- Born: Hermann Wilken 1522 Neuenrade, Germany
- Died: 7 February 1603 (aged 80–81) Heidelberg, Germany
- Occupations: Humanist and Mathematician

= Hermann Wilken =

16th Century German Humanist & Mathematician (1522–1603)

Hermann Wilken (1522 in Neuenrade – 7 February 1603 in Heidelberg), also known as Hermann Witekind and with the pseudonym of Augustin Lercheimer, was a German humanist and mathematician.

==Biography==
Originary of Neuenrade, in Westphalia, he studied in Frankfurt (Oder) (1545/46) and in Wittenberg (1547), where he was an alumn of Philipp Melanchthon.
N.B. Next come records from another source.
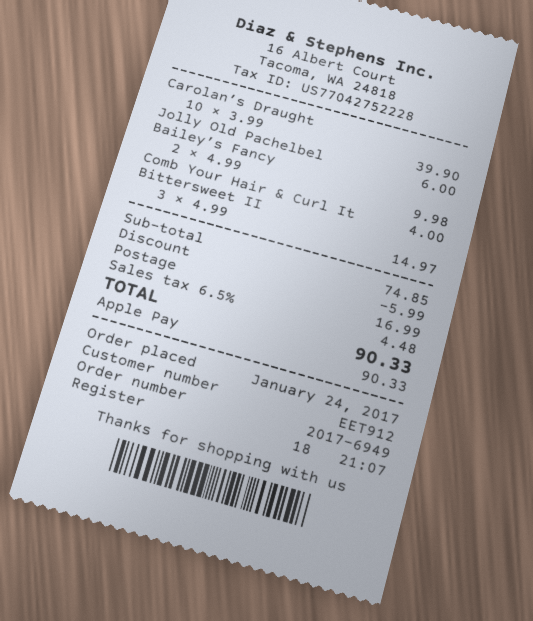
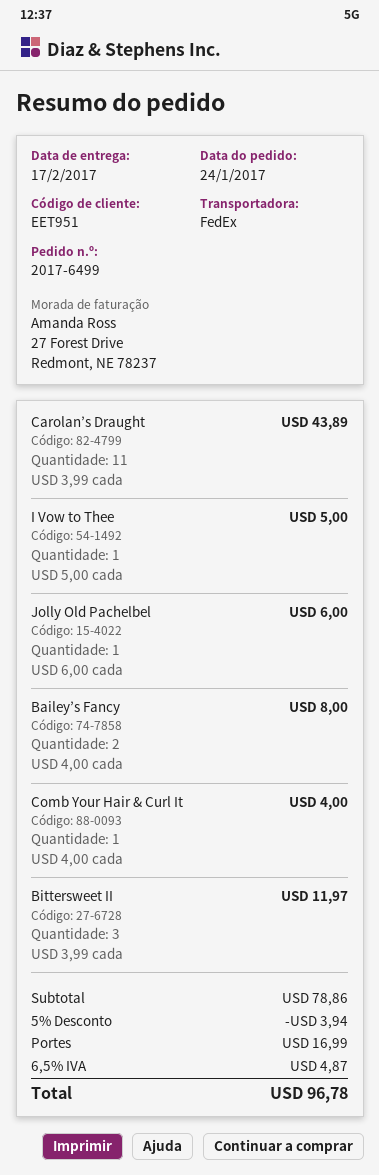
order number: 2017-6949 -> 2017-6499
customer number: EET912 -> EET951
Carolan’s Draught: 10 x 3.99 = 39.90 -> 11 x 3.99 = 43.89
Bailey’s Fancy: 2 x 4.99 = 9.98 -> 2 x 4.00 = 8.00
Bittersweet II: 3 x 4.99 = 14.97 -> 3 x 3.99 = 11.97
I Vow to Thee: none -> 1 x 5.00 = 5.00
subtotal: 74.85 -> 78.86
discount: 5.99 -> 3.94
tax: 6.5% = 4.48 -> 6.5% = 4.87
total: 90.33 -> 96.78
In 1552 Wilken was recommended by him to teach at the Latin Cathedral School in Riga, becoming rector in 1554. In 1561 he studied at the University of Rostock and in 1563 he became professor of Greek language in the Faculty of Arts at the University of Heidelberg.

In 1585 he published, under the pseudonym of Augustine Lercheimer, "Christlich bedenken und erinnerung von Zauberey" (i.e.: Christian memory about witchcraft), his book against the persecution of witches. Some witchcraft theorists, as Johann Georg Gödelmann and Anton Praetorius, were influenced by Wilken.